§ Exercise material:
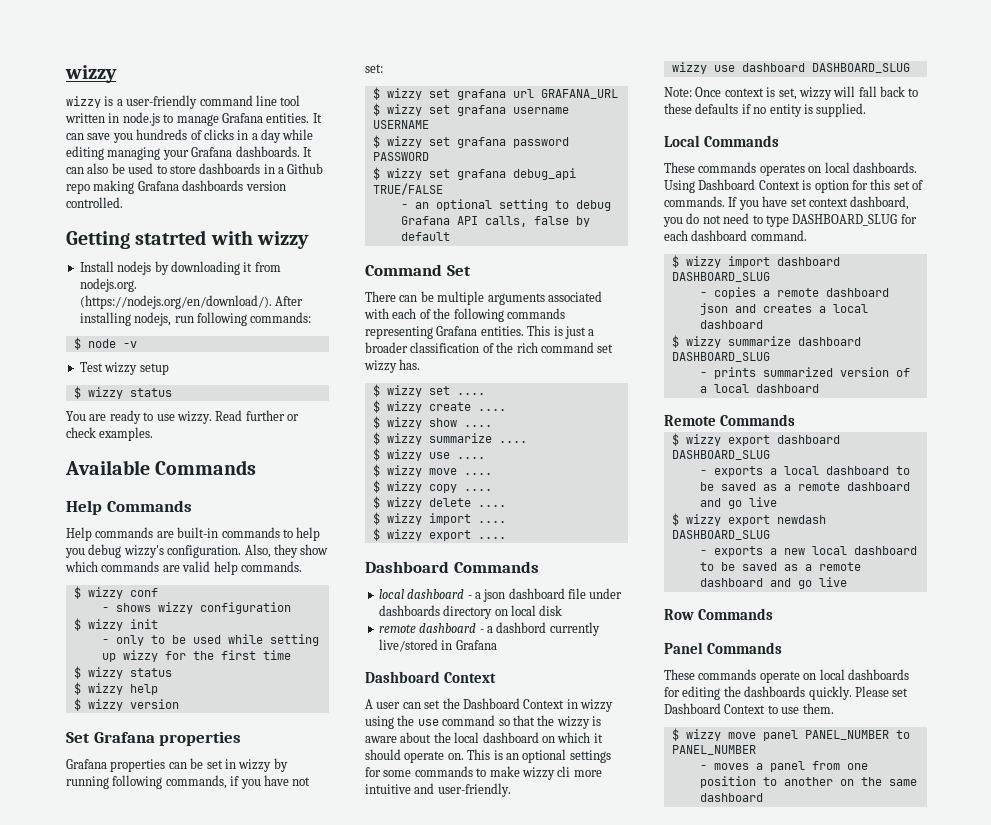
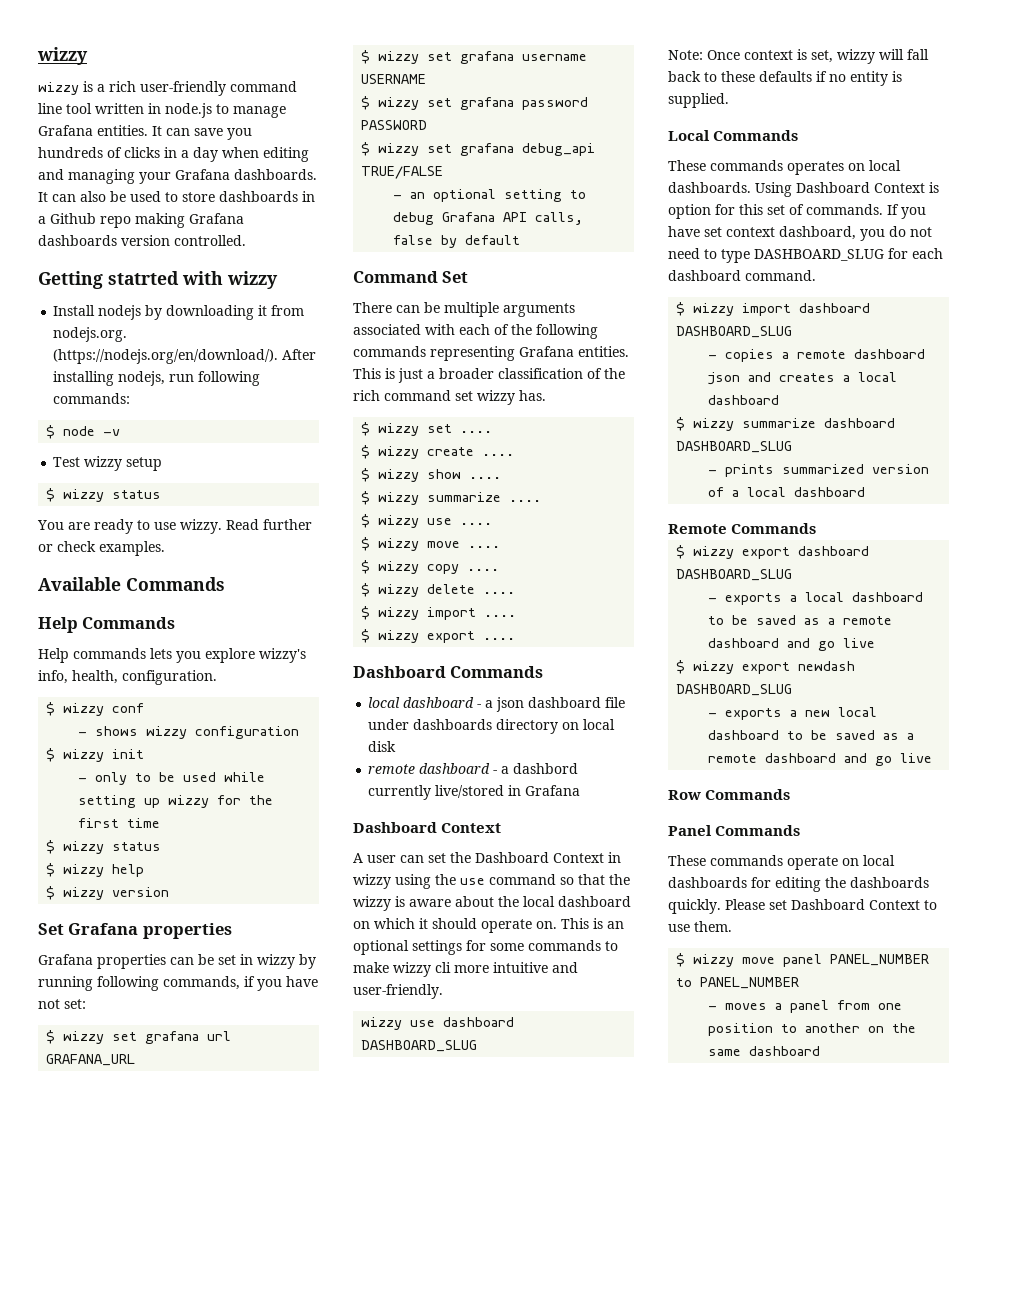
- wizzy is a user-friendly command line tool written in node.js to manage Grafana entities.
+ wizzy is a rich user-friendly command line tool written in node.js to manage Grafana entities.
- It can save you hundreds of clicks in a day while editing managing your Grafana dashboards.
+ It can save you hundreds of clicks in a day when editing and managing your Grafana dashboards.
- Help commands are built-in commands to help you debug wizzy's configuration. Also, they show which commands are valid help commands.
+ Help commands lets you explore wizzy's info, health, configuration.

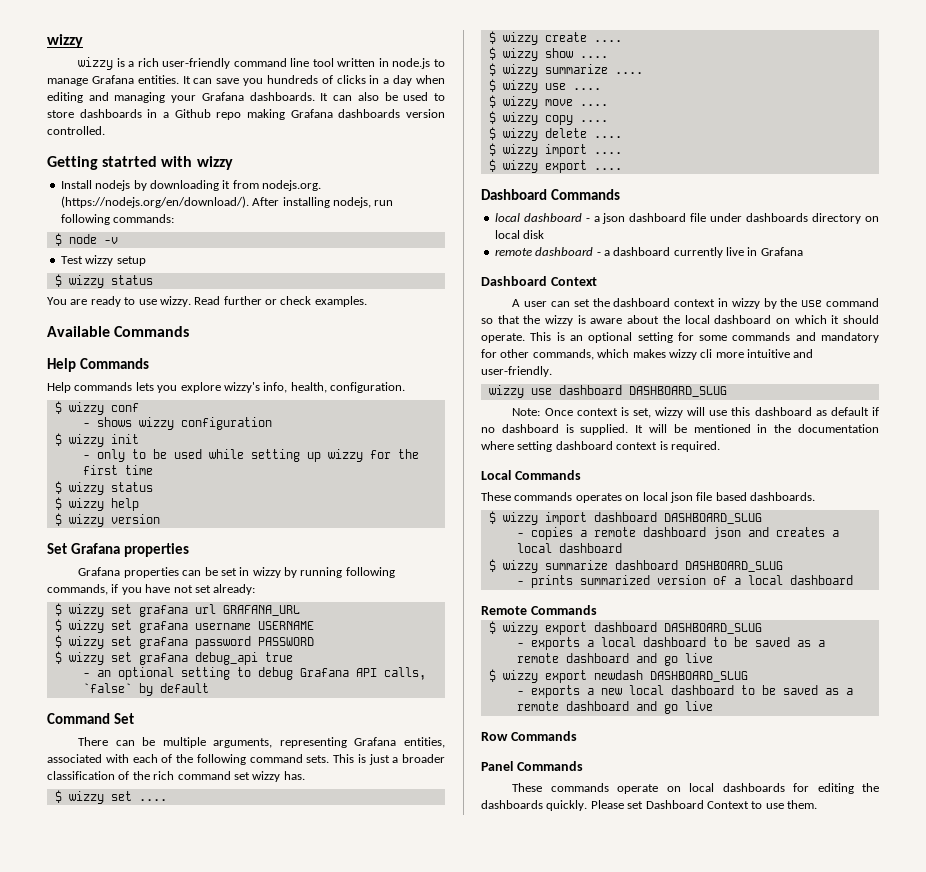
- Grafana properties can be set in wizzy by running following commands, if you have not set:
+ Grafana properties can be set in wizzy by running following commands, if you have not set already:
- $ wizzy set grafana debug_api TRUE/FALSE
+ $ wizzy set grafana debug_api true
- - an optional setting to debug Grafana API calls, false by default
+ - an optional setting to debug Grafana API calls, `false` by default
- There can be multiple arguments associated with each of the following commands representing Grafana entities.
+ There can be multiple arguments, representing Grafana entities, associated with each of the following command sets.
- remote dashboard - a dashbord currently live/stored in Grafana
+ remote dashboard - a dashboard currently live in Grafana
- A user can set the Dashboard Context in wizzy using the use command so that the wizzy is aware about the local dashboard on which it should operate on.
+ A user can set the dashboard context in wizzy by the use command so that the wizzy is aware about the local dashboard on which it should operate.
- This is an optional settings for some commands to make wizzy cli more intuitive and user-friendly.
+ This is an optional setting for some commands and mandatory for other commands, which makes wizzy cli more intuitive and user-friendly.
- Note: Once context is set, wizzy will fall back to these defaults if no entity is supplied.
+ Note: Once context is set, wizzy will use this dashboard as default if no dashboard is supplied. It will be mentioned in the documentation where setting dashboard context is required.
- These commands operates on local dashboards. Using Dashboard Context is option for this set of commands. If you have set context dashboard, you do not need to type DASHBOARD_SLUG for each dashboard command.
+ These commands operates on local json file based dashboards.
- $ wizzy move panel PANEL_NUMBER to PANEL_NUMBER
- - moves a panel from one position to another on the same dashboard

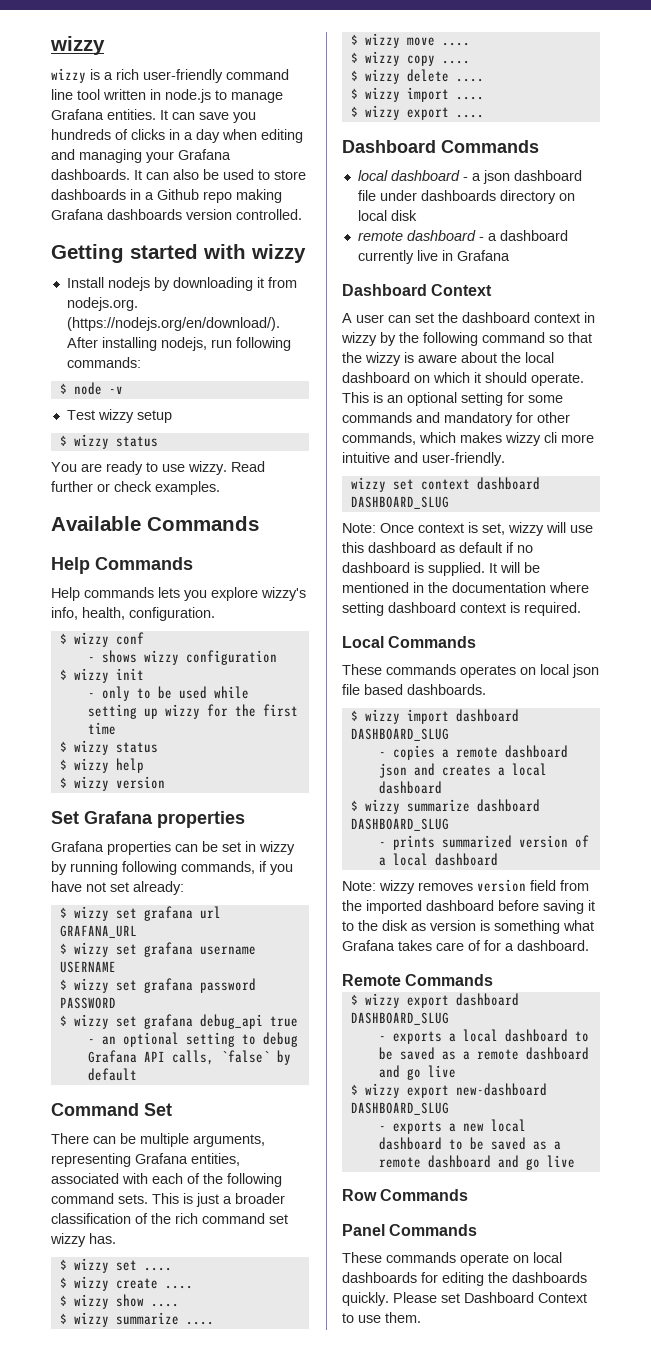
- Getting statrted with wizzy
+ Getting started with wizzy
- $ wizzy use ....
- A user can set the dashboard context in wizzy by the use command so that the wizzy is aware about the local dashboard on which it should operate.
+ A user can set the dashboard context in wizzy by the following command so that the wizzy is aware about the local dashboard on which it should operate.
- wizzy use dashboard DASHBOARD_SLUG
+ wizzy set context dashboard DASHBOARD_SLUG
+ Note: wizzy removes version field from the imported dashboard before saving it to the disk as version is something what Grafana takes care of for a dashboard.
- $ wizzy export newdash DASHBOARD_SLUG
+ $ wizzy export new-dashboard DASHBOARD_SLUG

§ Problem details:
Look above for the line holding "- This is an" and the line holding "- Note: Once", then output exactly those two lines and every line between them, nothing more.

§ Reply:
- This is an optional settings for some commands to make wizzy cli more intuitive and user-friendly.
+ This is an optional setting for some commands and mandatory for other commands, which makes wizzy cli more intuitive and user-friendly.
- Note: Once context is set, wizzy will fall back to these defaults if no entity is supplied.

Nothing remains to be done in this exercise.